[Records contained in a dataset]
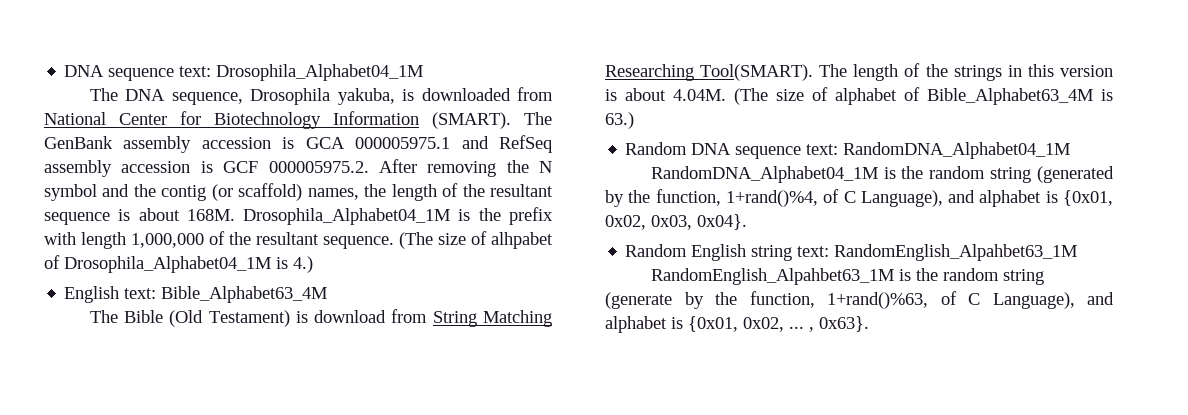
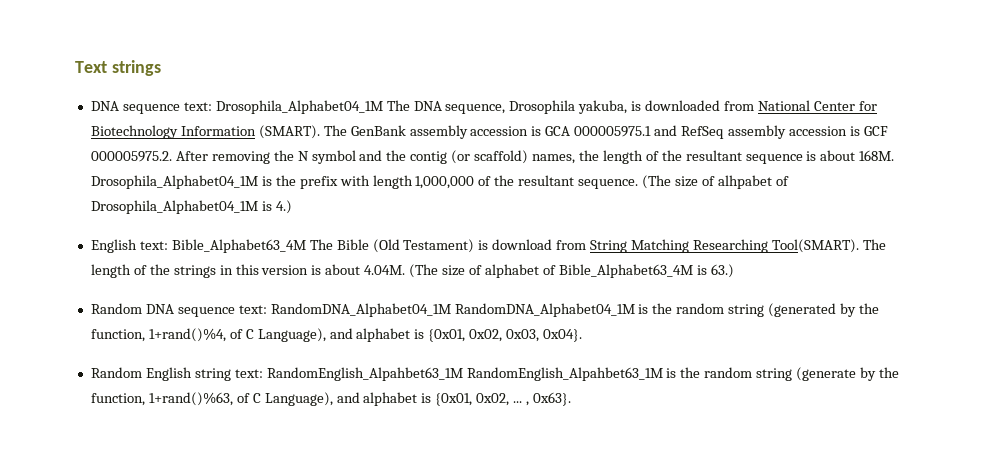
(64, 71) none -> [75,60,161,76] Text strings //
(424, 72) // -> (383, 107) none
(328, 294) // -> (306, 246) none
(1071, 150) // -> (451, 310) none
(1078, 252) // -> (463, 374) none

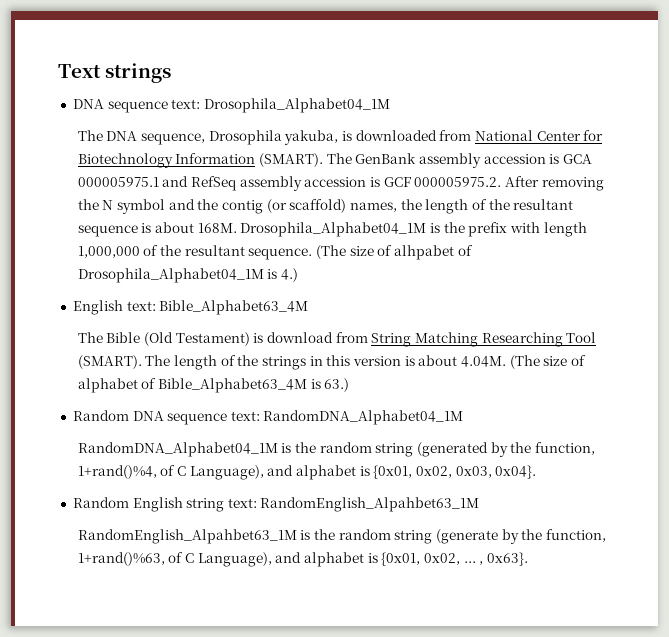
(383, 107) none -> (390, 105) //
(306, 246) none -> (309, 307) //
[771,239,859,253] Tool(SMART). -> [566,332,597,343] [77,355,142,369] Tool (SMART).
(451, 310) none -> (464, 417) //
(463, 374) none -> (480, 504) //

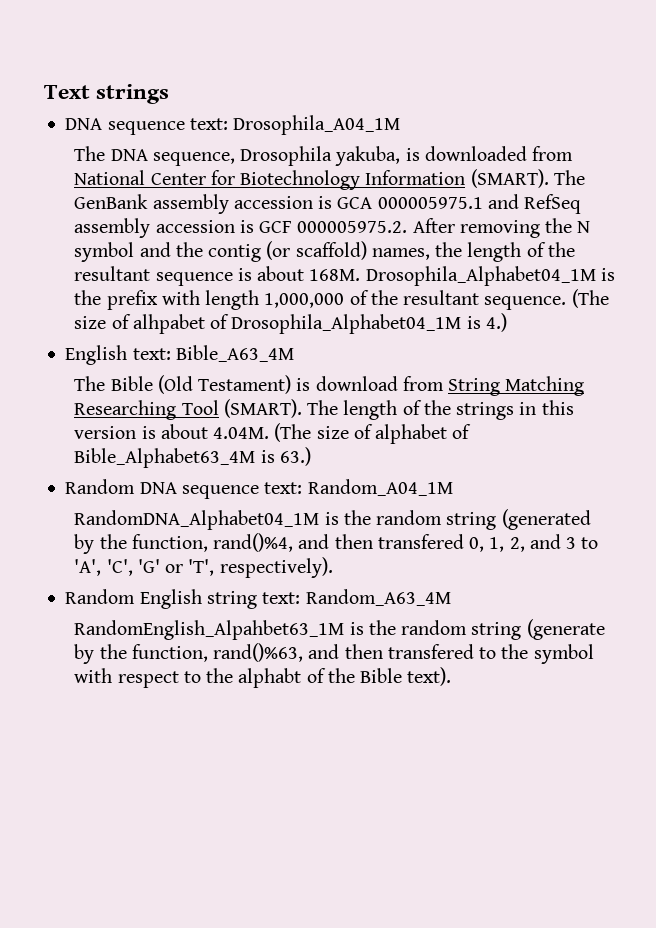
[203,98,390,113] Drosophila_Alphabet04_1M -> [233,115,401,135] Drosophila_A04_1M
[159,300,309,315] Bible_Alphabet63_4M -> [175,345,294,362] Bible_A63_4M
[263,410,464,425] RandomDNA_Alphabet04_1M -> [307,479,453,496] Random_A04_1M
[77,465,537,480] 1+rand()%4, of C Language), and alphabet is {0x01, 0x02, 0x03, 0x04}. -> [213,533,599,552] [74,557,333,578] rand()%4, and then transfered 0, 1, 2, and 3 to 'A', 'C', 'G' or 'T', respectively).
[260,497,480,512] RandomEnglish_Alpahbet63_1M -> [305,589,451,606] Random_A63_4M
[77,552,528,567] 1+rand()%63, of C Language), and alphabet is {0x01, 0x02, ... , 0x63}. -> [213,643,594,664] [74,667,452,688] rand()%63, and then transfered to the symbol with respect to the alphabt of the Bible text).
--
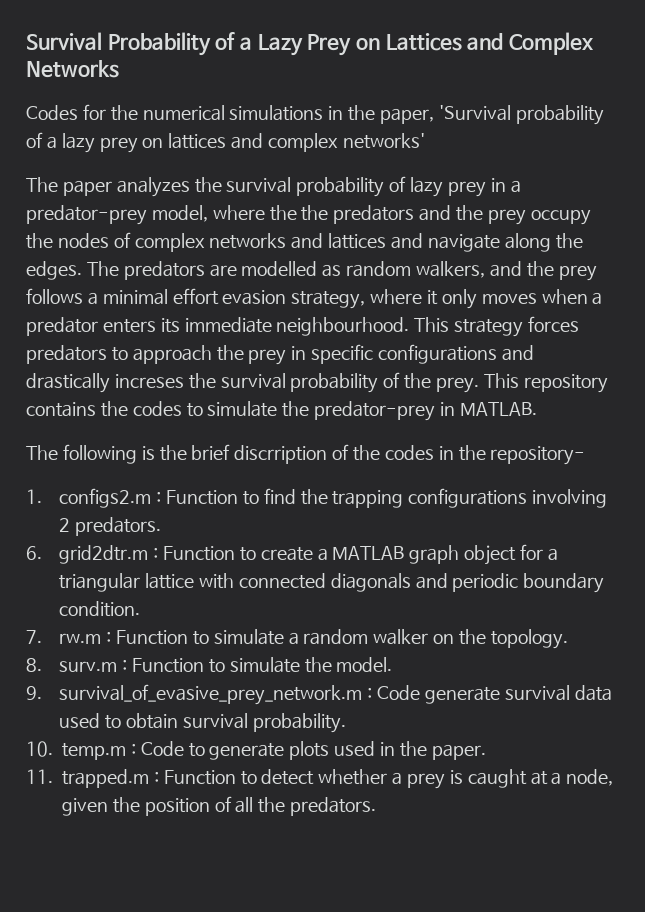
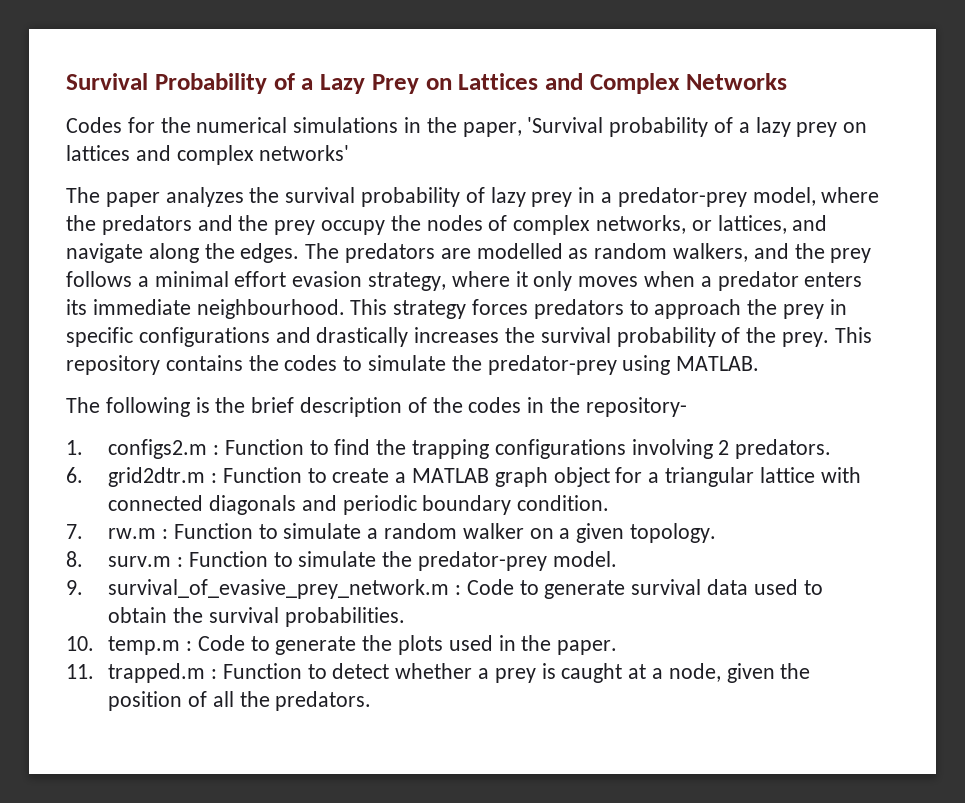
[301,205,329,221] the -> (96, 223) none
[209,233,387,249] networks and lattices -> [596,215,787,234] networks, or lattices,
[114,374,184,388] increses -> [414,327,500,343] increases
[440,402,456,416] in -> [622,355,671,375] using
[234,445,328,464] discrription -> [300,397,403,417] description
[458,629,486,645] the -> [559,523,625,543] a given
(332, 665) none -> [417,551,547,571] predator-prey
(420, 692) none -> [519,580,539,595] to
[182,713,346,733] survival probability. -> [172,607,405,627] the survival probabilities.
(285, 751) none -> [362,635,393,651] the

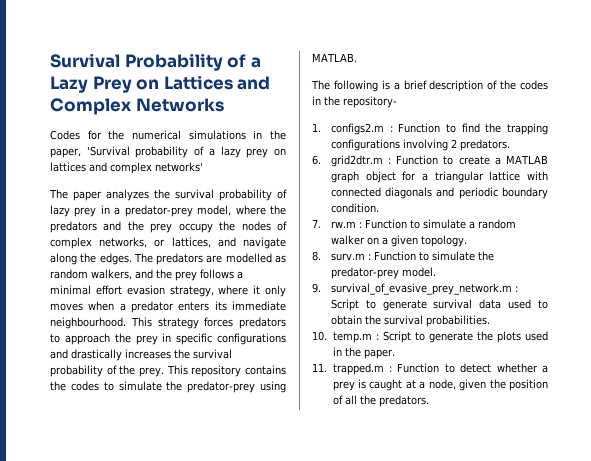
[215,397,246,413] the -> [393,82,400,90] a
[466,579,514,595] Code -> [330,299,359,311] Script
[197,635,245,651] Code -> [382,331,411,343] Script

Exercise description:
Write out, word for word, the stretch of entries that begins at the line with "[182,713,346,733] survival probability." and ends at the line with "[197,635,245,651] Code ->". Pictures do not belong in it.

Answer to this exercise:
[182,713,346,733] survival probability. -> [172,607,405,627] the survival probabilities.
(285, 751) none -> [362,635,393,651] the

[215,397,246,413] the -> [393,82,400,90] a
[466,579,514,595] Code -> [330,299,359,311] Script
[197,635,245,651] Code -> [382,331,411,343] Script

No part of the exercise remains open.